На вернисаже выставки модернистов Маня ходит под руку с Гаральдом.

Публика перестала глядеть на картины и следит за каждым движением знаменитой босоножки. Мужчины смотрят на ее лицо. Женщины разглядывают ее туалет.

Вдруг Гаральд видит Дору в десяти шагах от себя, рядом с Зиной Липенко.

— Pardon! — говорит он Мане, отходя.

Гневно сверкнули ее глаза. И он это заметил.

Злая обида поднимается в душе Гаральда.

— A! — насмешливо приветствует его Дора. — Куда вы пропали, Гаральд? Мы не виделись целую вечность. Впрочем, вы как раб прикованы к триумфальной колеснице Marion. Ступайте, ступайте. Вон как гневно глядит она на меня! С видом оскорбленной королевы.

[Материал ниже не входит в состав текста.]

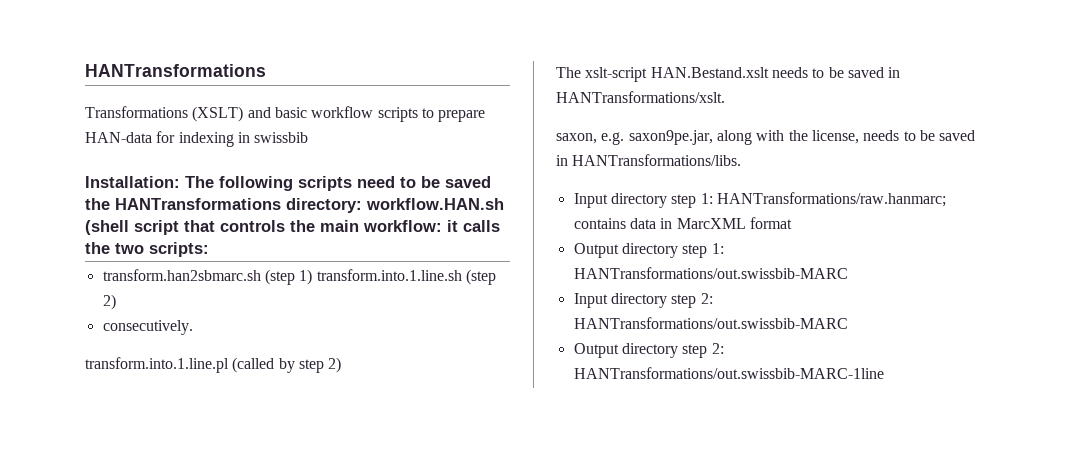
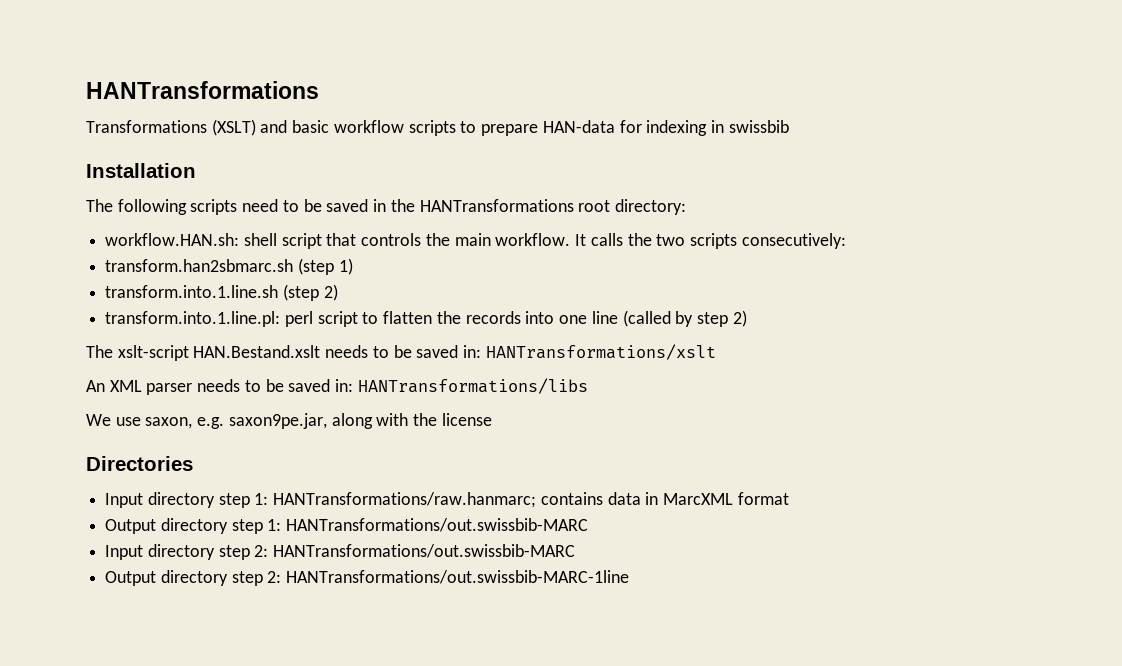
[85,176,180,188] Installation: -> [86,163,196,178] Installation //
(491, 182) none -> [373,199,387,212] in
(281, 204) none -> [578,200,611,212] root
[366,198,504,210] [85,220,129,235] workflow.HAN.sh (shell -> [105,233,277,246] // workflow.HAN.sh: shell
[363,220,458,232] workflow: it -> [495,233,587,246] workflow. It
[149,242,209,257] scripts: -> [689,233,846,249] scripts consecutively:
(313, 277) none -> (353, 266) //
[102,320,193,335] [85,357,229,373] consecutively. // transform.into.1.line.pl -> [105,311,618,327] transform.into.1.line.pl: perl script to flatten the records into one line
[888,67,901,78] [556,91,725,103] in HANTransformations/xslt. // -> [463,344,716,360] [86,378,588,395] [86,414,141,426] in: HANTransformations/xslt // An XML parser needs to be saved in: HANTransformations/libs // We use
[811,130,976,144] [556,154,742,166] license, needs to be saved in HANTransformations/libs. -> [441,413,492,426] [86,456,193,471] license // Directories

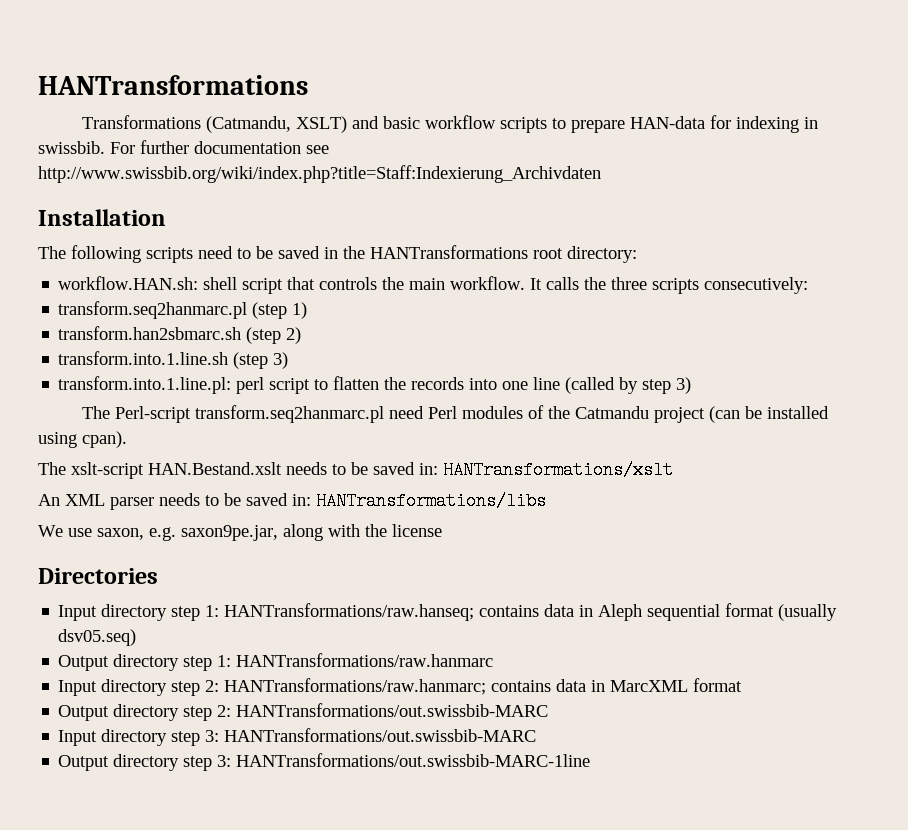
[211,119,256,136] (XSLT) -> [206,116,348,133] (Catmandu, XSLT)
[728,120,789,133] swissbib -> [38,140,329,154] [38,165,601,183] swissbib. For further documentation see http://www.swissbib.org/wiki/index.php?title=Staff:Indexierung_Archivdaten
[656,234,686,246] two -> [611,277,648,290] three
[105,259,294,272] transform.han2sbmarc.sh -> [58,301,248,319] transform.seq2hanmarc.pl
(353, 266) none -> [58,326,302,344] // transform.han2sbmarc.sh (step 2)
[323,284,338,301] 2) -> [273,352,289,369] 3)
[732,310,747,327] 2) -> [676,377,692,394] [82,405,830,423] [38,431,127,448] 3) // The Perl-script transform.seq2hanmarc.pl need Perl modules of the Catmandu project (can be installed using cpan).
(269, 499) none -> [224,603,838,621] [58,629,137,646] [58,653,494,671] [58,679,220,696] HANTransformations/raw.hanseq; contains data in Aleph sequential format (usually dsv05.seq) // Output directory step 1: HANTransformations/raw.hanmarc // Input directory step 2:
[267,519,282,531] 1: -> [217,705,232,717] 2:
[254,545,269,557] 2: -> [205,730,220,742] 3:
[267,571,282,583] 2: -> [217,755,232,767] 3:

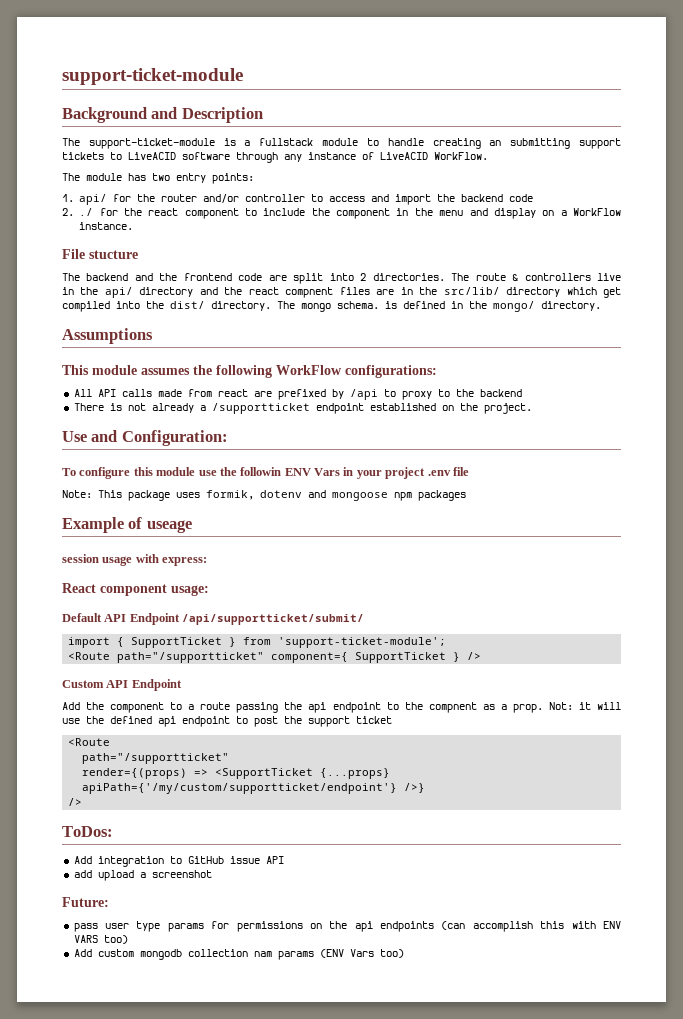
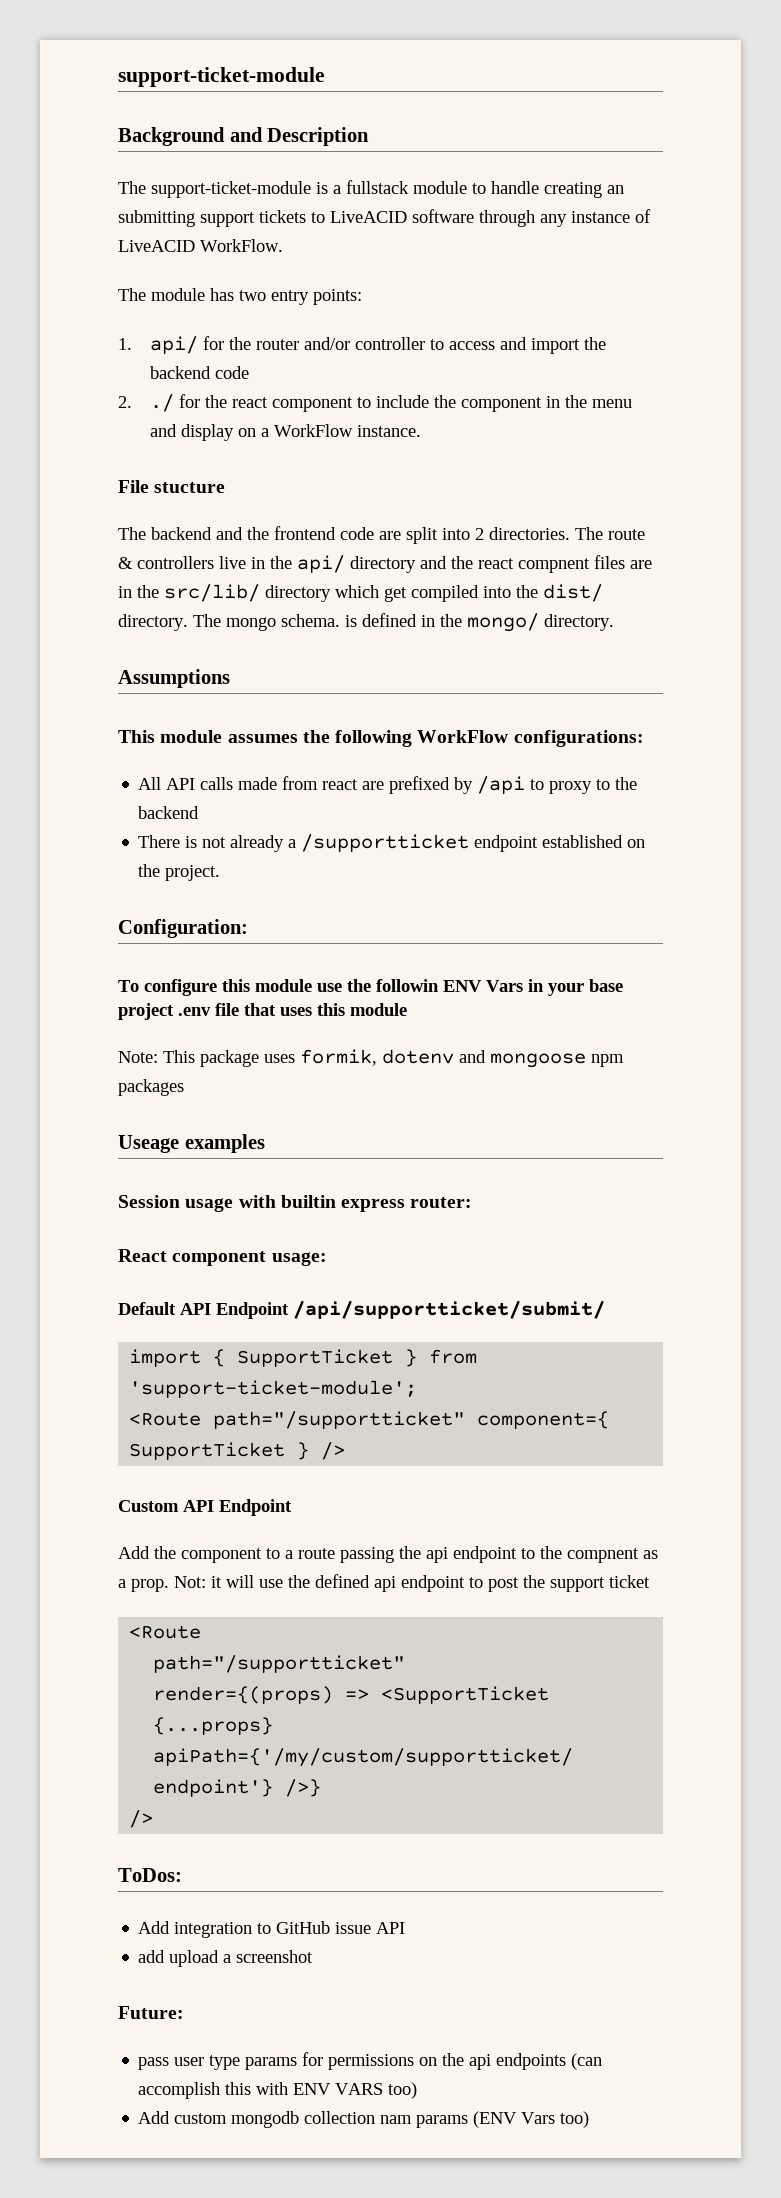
[62,430,118,442] Use and -> (221, 873) none
(382, 474) none -> [589,979,623,992] base
(469, 471) none -> [244,1003,407,1016] that uses this module
[62,517,192,533] [62,554,208,566] Example of useage // session usage with express: -> [118,1134,265,1153] [118,1195,473,1212] Useage examples // Session usage with builtin express router:

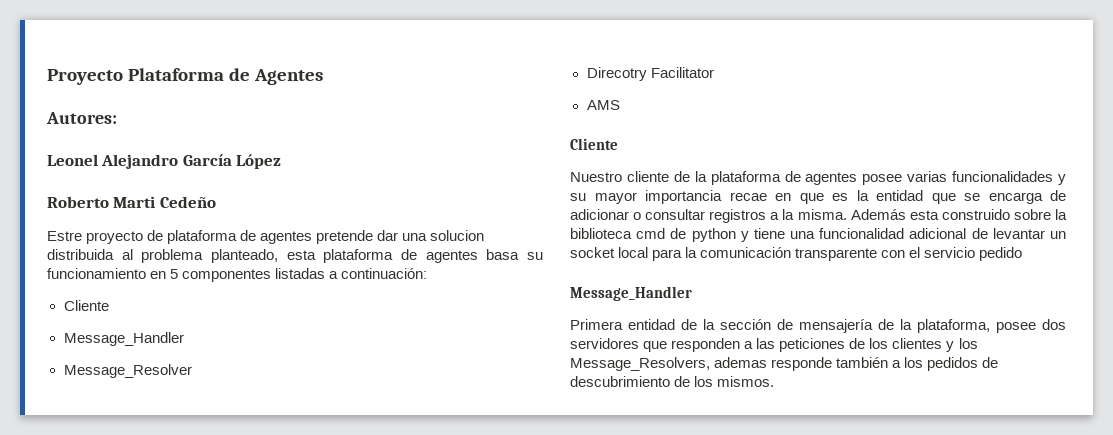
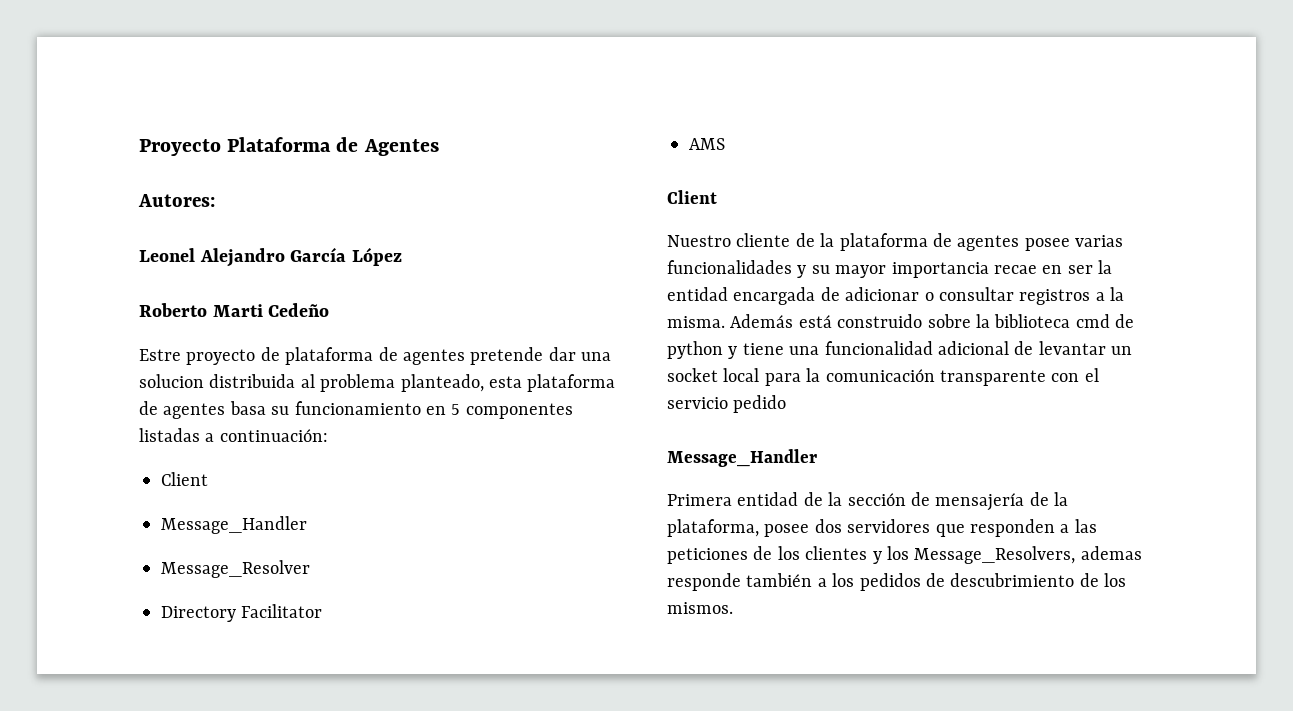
[63,300,109,311] Cliente -> [161,472,208,486] Client
[586,67,647,81] Direcotry -> [161,606,236,622] Directory
[570,138,618,150] Cliente -> [667,190,717,204] Client
[799,190,1043,204] que es la entidad que se encarga -> [1067,260,1113,274] [667,287,816,305] ser la entidad encargada
[909,210,939,220] esta -> [798,315,832,328] está

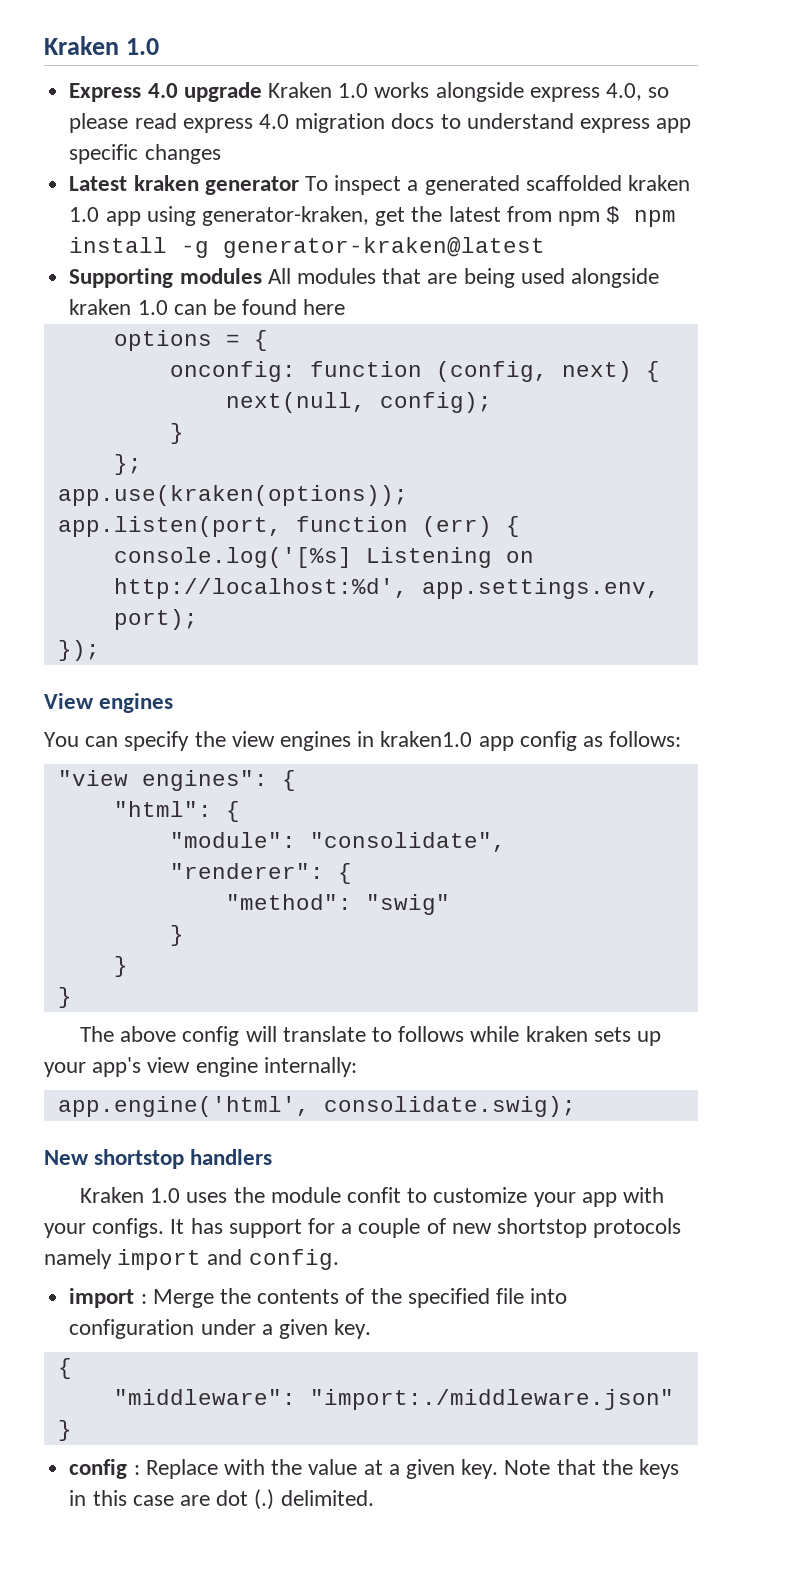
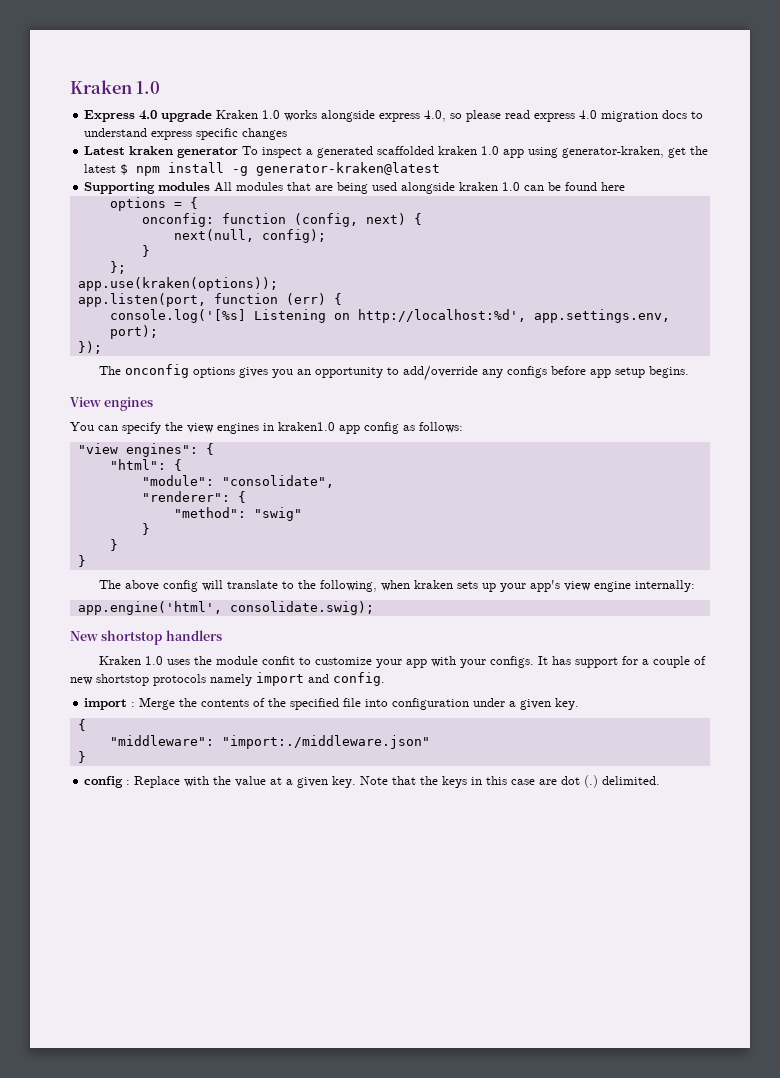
[656,118,692,133] app -> (193, 135) none
[506,206,600,226] from npm -> (117, 168) none
(100, 650) none -> [98,364,689,381] // The onconfig options gives you an opportunity to add/override any configs before app setup begins.
[398,1026,520,1042] follows while -> [297,580,410,592] the following, when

— Я скоро уезжаю, Дэзи, — спокойно перебивает он.

— За нею едете? В ее свите?

— Не говорите пошлостей, Дэзи. Это вам не идет. Я уезжаю домой. Умер дядя и оставил мне маленькое наследство.

— Какие прекрасные люди эти дядюшки еще со времен Онегина! — смеется Зина. — Жаль, что у меня одни тетки. И надолго едете? Вы очень изменились, Гаральд. И счастливым не выглядите.

— Мне необходимо закончить рассказ, принятый в журнал. А работа не спорится. Быть может, в провинции я найду лучшие условия. Я буду у вас послезавтра, в пять часов, как всегда.

— Кто эта дама с вами? — спрашивает Зина, щуря близорукие глаза. — Неужели Marion?

Дора смеется, качая головой.

— Вот кстати. А я к ней собиралась. Представьте меня!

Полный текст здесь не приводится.